Offensive security phases and frameworks
This blog post serves as a guide and training resource on basic offensive security topics for individuals looking to develop their understanding of the field. By outlining the different attack phases and frameworks used by attackers, as well as some of the key tools and techniques employed, this post aims to provide a foundational understanding of offensive security concepts. It also serves as a starting point for individuals interested in pursuing a career in cybersecurity or for those who want to enhance their existing knowledge and skills.

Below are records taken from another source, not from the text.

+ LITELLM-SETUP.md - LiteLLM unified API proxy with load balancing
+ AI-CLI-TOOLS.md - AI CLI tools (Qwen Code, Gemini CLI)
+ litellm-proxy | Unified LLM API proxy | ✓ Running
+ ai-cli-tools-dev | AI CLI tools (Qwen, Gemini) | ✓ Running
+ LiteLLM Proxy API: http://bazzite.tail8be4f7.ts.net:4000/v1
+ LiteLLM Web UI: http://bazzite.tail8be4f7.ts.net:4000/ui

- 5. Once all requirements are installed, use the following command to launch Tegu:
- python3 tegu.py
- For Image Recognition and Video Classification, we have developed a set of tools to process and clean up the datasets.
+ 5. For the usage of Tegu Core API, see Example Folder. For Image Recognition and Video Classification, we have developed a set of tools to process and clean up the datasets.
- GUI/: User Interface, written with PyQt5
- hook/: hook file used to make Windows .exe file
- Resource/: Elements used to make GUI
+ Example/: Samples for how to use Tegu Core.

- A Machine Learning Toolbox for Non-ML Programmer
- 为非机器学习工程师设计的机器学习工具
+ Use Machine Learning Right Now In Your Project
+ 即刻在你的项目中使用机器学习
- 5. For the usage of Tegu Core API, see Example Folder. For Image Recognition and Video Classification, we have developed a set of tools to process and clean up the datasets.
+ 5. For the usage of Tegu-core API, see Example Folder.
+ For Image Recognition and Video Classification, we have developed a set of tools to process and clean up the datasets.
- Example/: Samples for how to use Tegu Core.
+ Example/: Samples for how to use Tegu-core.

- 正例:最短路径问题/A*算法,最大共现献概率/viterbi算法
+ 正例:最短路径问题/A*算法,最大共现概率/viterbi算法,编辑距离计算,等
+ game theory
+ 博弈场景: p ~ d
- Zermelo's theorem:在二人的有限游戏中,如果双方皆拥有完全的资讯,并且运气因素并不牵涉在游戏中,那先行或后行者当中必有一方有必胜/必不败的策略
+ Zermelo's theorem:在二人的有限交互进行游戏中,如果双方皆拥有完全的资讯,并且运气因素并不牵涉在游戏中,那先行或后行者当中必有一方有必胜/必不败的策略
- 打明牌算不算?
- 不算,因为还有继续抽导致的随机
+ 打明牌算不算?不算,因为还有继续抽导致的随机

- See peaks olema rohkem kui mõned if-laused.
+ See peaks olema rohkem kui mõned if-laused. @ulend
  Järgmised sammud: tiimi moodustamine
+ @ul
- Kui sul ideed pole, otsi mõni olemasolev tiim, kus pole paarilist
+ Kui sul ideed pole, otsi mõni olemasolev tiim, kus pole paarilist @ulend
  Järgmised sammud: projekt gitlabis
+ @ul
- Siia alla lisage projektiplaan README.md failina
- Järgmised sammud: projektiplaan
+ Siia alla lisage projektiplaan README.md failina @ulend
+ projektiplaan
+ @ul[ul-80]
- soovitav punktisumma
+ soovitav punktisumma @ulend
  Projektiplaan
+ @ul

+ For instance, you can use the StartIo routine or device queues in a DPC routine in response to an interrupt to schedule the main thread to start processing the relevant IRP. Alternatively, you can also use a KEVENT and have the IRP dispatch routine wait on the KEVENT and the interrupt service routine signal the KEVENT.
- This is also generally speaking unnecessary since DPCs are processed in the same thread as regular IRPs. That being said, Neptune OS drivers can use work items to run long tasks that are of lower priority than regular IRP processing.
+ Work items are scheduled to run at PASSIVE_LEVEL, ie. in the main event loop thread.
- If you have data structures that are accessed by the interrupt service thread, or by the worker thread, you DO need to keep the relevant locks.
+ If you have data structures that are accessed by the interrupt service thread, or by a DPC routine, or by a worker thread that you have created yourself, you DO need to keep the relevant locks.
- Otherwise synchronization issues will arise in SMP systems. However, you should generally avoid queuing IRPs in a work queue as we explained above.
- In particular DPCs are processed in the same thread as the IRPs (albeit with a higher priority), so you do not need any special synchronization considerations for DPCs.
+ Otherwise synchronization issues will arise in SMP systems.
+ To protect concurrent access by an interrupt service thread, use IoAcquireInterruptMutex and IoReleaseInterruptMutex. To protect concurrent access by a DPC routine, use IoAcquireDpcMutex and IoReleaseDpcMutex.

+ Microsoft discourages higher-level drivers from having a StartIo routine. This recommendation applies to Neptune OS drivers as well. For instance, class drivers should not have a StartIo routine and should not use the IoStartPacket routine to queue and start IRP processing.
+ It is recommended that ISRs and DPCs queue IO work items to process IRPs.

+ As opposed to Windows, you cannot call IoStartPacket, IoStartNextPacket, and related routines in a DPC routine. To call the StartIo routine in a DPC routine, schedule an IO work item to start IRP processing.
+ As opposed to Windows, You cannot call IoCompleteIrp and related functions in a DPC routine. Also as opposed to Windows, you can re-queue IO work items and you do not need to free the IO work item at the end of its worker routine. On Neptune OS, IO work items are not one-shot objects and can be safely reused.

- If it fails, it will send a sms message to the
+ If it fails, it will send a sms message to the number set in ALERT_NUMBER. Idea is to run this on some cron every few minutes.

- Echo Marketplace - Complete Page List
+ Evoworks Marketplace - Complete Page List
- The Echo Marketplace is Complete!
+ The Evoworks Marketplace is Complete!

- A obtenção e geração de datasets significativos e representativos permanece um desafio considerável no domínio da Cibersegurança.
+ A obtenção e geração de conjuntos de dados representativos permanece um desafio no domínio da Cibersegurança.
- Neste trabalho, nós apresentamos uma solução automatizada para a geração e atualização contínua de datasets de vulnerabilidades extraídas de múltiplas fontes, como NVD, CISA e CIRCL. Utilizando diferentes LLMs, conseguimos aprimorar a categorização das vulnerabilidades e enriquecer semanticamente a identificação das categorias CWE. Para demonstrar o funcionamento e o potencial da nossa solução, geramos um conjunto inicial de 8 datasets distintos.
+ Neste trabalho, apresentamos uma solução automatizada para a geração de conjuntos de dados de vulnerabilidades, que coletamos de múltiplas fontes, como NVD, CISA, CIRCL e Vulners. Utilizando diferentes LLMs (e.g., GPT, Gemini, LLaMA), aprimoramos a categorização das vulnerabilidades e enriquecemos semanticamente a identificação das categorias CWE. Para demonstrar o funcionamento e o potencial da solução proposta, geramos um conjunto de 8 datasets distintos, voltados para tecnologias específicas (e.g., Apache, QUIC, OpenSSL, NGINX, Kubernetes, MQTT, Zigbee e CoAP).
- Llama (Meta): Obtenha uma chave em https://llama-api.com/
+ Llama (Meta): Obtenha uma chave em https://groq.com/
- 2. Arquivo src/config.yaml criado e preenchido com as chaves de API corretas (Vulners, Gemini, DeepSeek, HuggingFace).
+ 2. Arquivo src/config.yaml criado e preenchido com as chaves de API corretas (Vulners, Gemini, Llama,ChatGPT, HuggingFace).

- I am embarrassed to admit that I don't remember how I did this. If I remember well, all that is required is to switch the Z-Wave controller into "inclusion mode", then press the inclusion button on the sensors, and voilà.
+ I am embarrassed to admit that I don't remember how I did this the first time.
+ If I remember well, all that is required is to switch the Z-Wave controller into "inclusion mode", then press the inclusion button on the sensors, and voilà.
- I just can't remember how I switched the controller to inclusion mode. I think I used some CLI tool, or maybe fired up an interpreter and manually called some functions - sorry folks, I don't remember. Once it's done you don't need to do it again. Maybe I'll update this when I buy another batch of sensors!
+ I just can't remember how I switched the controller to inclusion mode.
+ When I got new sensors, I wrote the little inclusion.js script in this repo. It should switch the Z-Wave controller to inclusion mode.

With regular practice, additional research, and further training, individuals can build on this foundation and develop the expertise needed to defend against and prevent cyber attacks.
Disclaimer
All information on this page is from other websites, and the sources are provided. The information on this post will be updated occasionally (e.g., broken link). Furthermore, the information aforementioned is for educational purposes. The acknowledgement that a tool exists does not mean that it is legal to use in all location with all devices or networks. To be safe, do not use any of the tools or attacks in this list unless you have explicit permission from the companies and individuals involved. Lastly, the acknowledgement of these tools and techniques does not imply my endorsement, ability, or usage of the tools and techniques. Please read my legal disclaimer.
I wrote this post in Spring 2022 for a course on Reverse Engineering Fundamentals at the Rochester Institute of Technology.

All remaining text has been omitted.